Breast Cancer Clinical Trial
Official title:
PANTHER. A Randomized Phase 3 Study Comparing Biweekly and Tailored Epirubicin + Cyclophosphamide Followed by Biweekly Tailored Docetaxel (dtEC→dtT) Versus Three Weekly Epirubicin + Cyclophosphamide + 5-fluorouracil Followed by Docetaxel (FEC→T) in Lymph Node Positive or High Risk Lymph Node Negative Breast Cancer Patients
This is an adjuvant, open, prospective, randomized study to compare:
A. Individually tailored and two weekly dosed epirubicin + cyclophosphamide followed by a
three weeks break followed by biweekly and tailored docetaxel (dtEC→dtT) given every second
week, to
B. Fixed dosed and three weekly epirubicin, cyclophosphamide and 5-fluorouracil, followed by
fixed dosed and three weekly docetaxel (FEC→T).
Patients with primary node-positive or high risk lymph node negative breast cancer will be
eligible for the study.
The primary objective of the phase 3 study is to compare breast cancer relapse-free survival
(BCRFS) between the dtEC→dtT and FE100C→T. To detect a five-year BCRFS difference of 0.710 to
0.790 about 1000 patients per arm will be needed. They will be recruited during four years
and followed another two years for breast cancer events.
Secondary objectives are to compare
1. Distant disease-free survival (DDFS)
2. Event-free survival and
3. Overall survival
4. Health-related quality of life and toxicity analyses according to CTC
5. Outcome in relation to tumour biological factors and polymorphism patterns
1. RFS in relation to the Sorlie classes using immunohistochemical markers and/or gene
expression profiling comparing A vs B arm
2. RFS with receptor positive disease (analyzed in the local laboratories as described
in the CRFs and also analyzed as continuous variables) in the comparison between
the A- and B- arms.
3. RFS with high and low proliferation, respectively, (analyzed in the local
laboratories as described in the CRFs and also analyzed as a continuous variable,
or centrally analyzed), in the comparison between the A- and B-arms.
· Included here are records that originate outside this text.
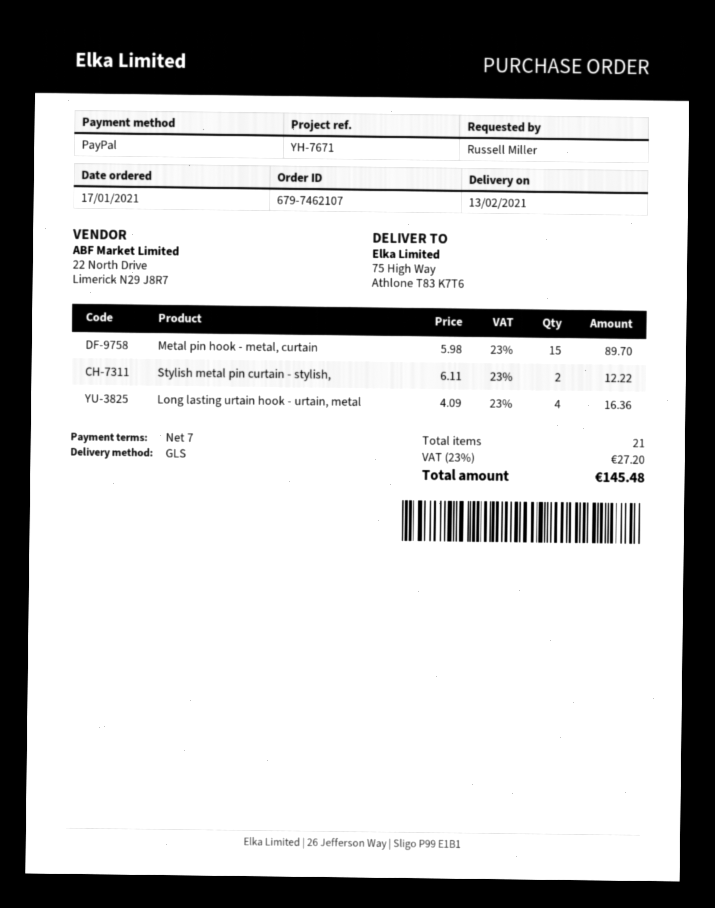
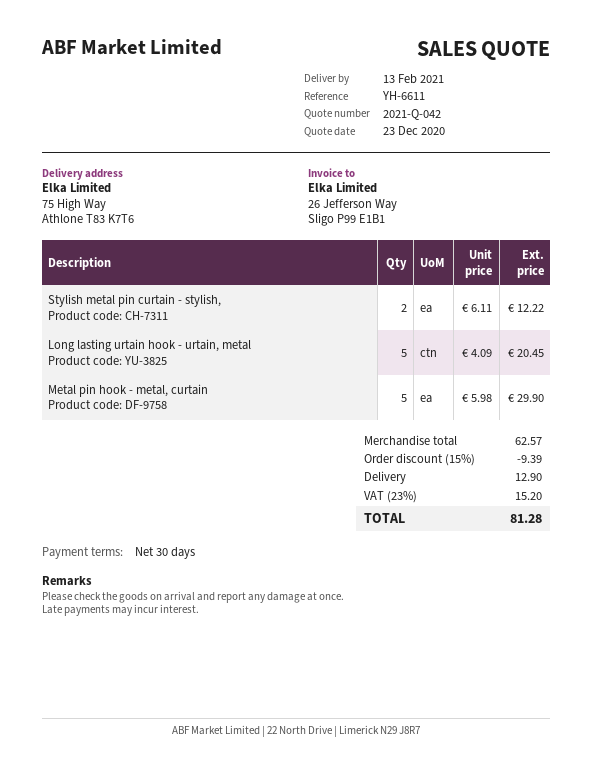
payment terms: 7 days -> 30 days
reference: YH-7671 -> YH-6611
Metal pin hook - metal, curtain: 15 x 5.98 = 89.70 -> 5 x 5.98 = 29.90
Long lasting urtain hook - urtain, metal: 4 x 4.09 = 16.36 -> 5 x 4.09 = 20.45
discount: none -> 15% = 9.39
shipping: none -> 12.90
tax: 23% = 27.20 -> 23% = 15.20
total: 145.48 -> 81.28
4. RFS in relation to HER-2/neu status (analyzed in the local laboratories as
described in the CRFs) in the primary cancers in the comparison between the A- and
B-arms and analyzed whether trastuzumab was given in sequence or concurrently.
5. RFS analyzed in relation to other molecular markers (e.g. gene expression
profiling/ sequencing) in the primary cancers and SNPs signatures in normal DNA
(related to toxicities for EC/FEC and docetaxel components, respectively, and given
dose levels and outcome in relation to these factors and in relation QoL) to
outcome per arm.
6. RFS analyzed in relation to tumour associated lymphocytes and Y-box binding protein
in the comparison between the A- and B-arms.
Tumour tissue will be obtained and stored for studies of prognostication and therapy
prediction.
Last patient randomized was September 2011.